Big problem, in my opinion, is that whenever the animal spirits become enlivened enough again to see a new bull market in equities we should also be looking at the mother of all bear markets in Treasuries. But I guess Mr. Bernanke has figured out how to deal with that.
As for the economy, I sure would like to know what rosy tidbits he's looking at to fuel his optimism. I don't see 'em.
Finally, moving cash into stocks may signal greed, not optimism rearing its ugly head.
"By the end of this year, IF all goes well, there could be tentative signs of an upturn. "By the end of this year, if all goes well, there could be tentative signs of an upturn.
That sure is a big IF!!!
Bill Fleckenstein has closed his short fund.
Doug Kass, while trading both sides, sees upside in the averages.

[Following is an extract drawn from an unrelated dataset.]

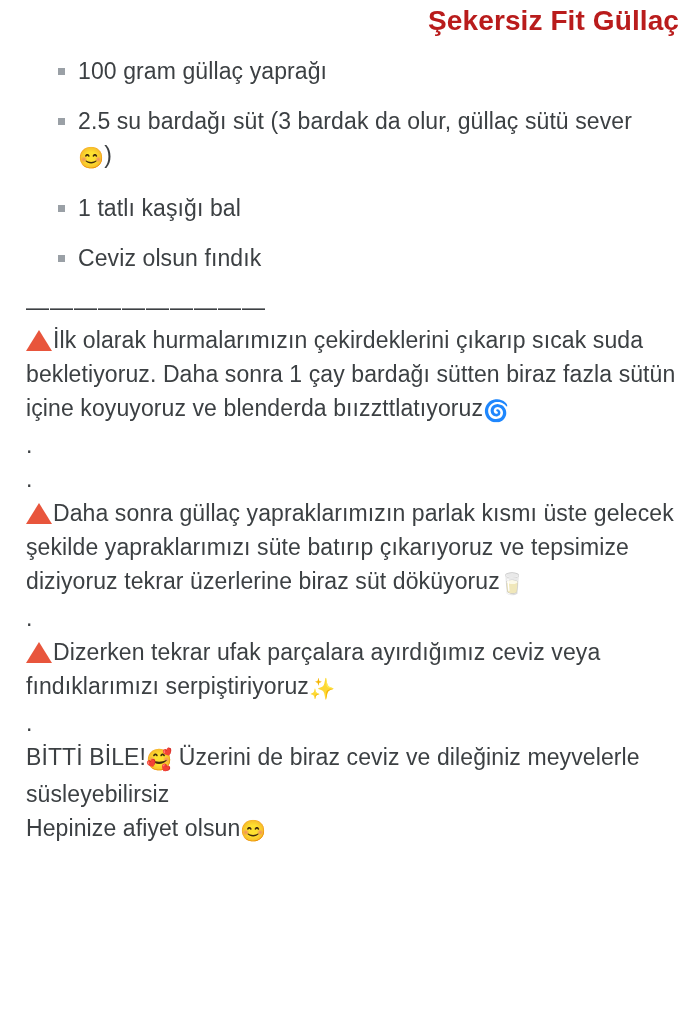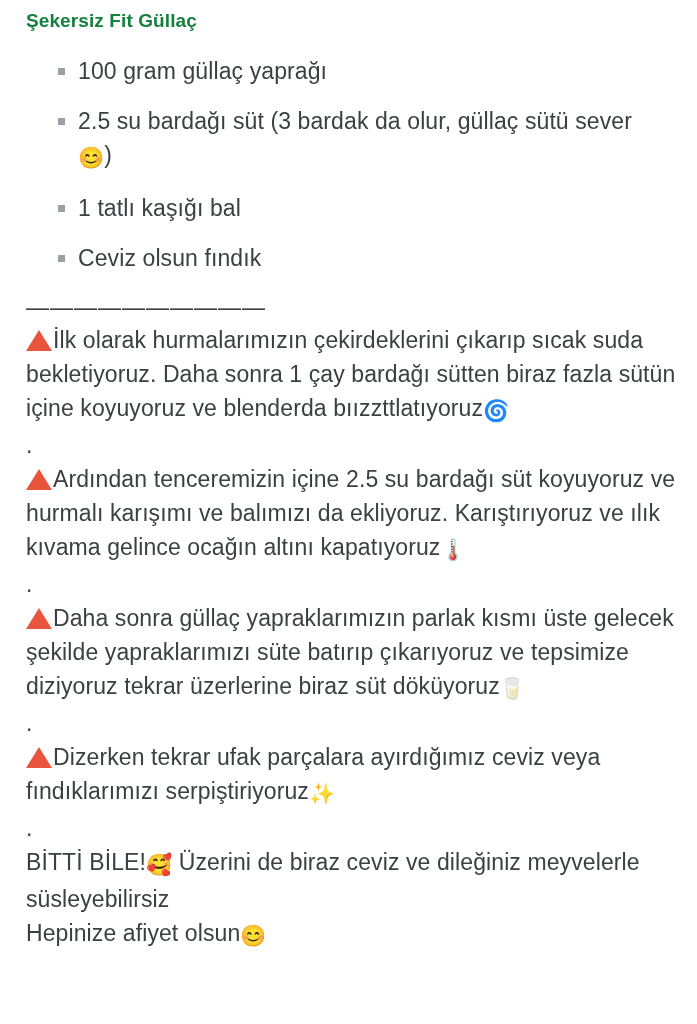"Şekersiz Fit Güllaç" .title { color: #15803d -> #b91c1c; font-size: 19px -> 28px; text-align: none -> right }
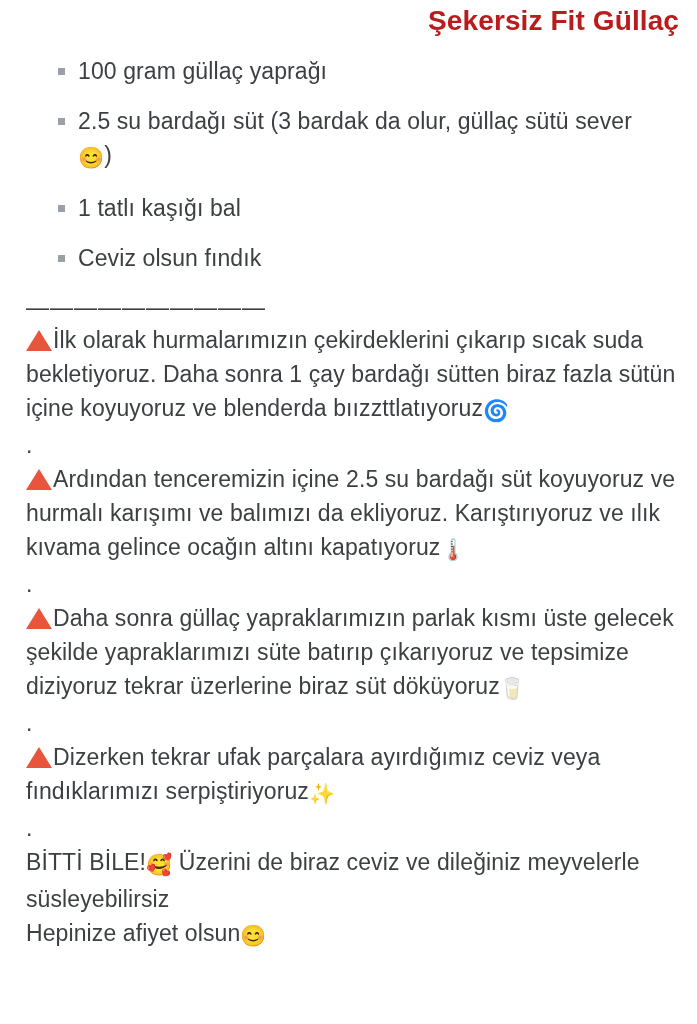"Ardından tenceremizin içine 2.5 su" p.para { html: <p> <span></span><span>Ardından tenceremizin içine 2.5 su bardağı süt koyuyoruz ve hurmalı karışımı ve balımızı da ekliyoruz. Karıştırıyoruz ve ılık kıvama gelince ocağın altını kapatıyoruz</span><span>🌡️</span> </p> -> none }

Richard Rainwater is buying oil stocks again.
Marc Faber owns US equities for the first time in thirty years (Barrons)
There are others. Point is, a lot has been discounted in the last year. And some pretty astute bears have, temporarily at least, recognized it.
Perhaps Cassidy is looking a leading indicators... 4 of 10 are now positive as reported by the conference board... the other data laid out here: mast-economy.blogspot.... shows that several other indicators are now trending positive as well... we'll see what the conference board reports later this month, but the reports they reference are now out to move at least 2 more of the 10 into the positive column...
GNE
You no longer need Catastrophic news, all you need is "new" bad news. Something that the markets haven't accounted for yet.
For instance, Inflation has been the Greater worry in the face of Deflationary forces. The USD is supposed to collapse.
Suppose the USD continues to move up and Gold drops. I would hazzard that the markets would take it negatively, since this scenario would mean a longer, deeper recession.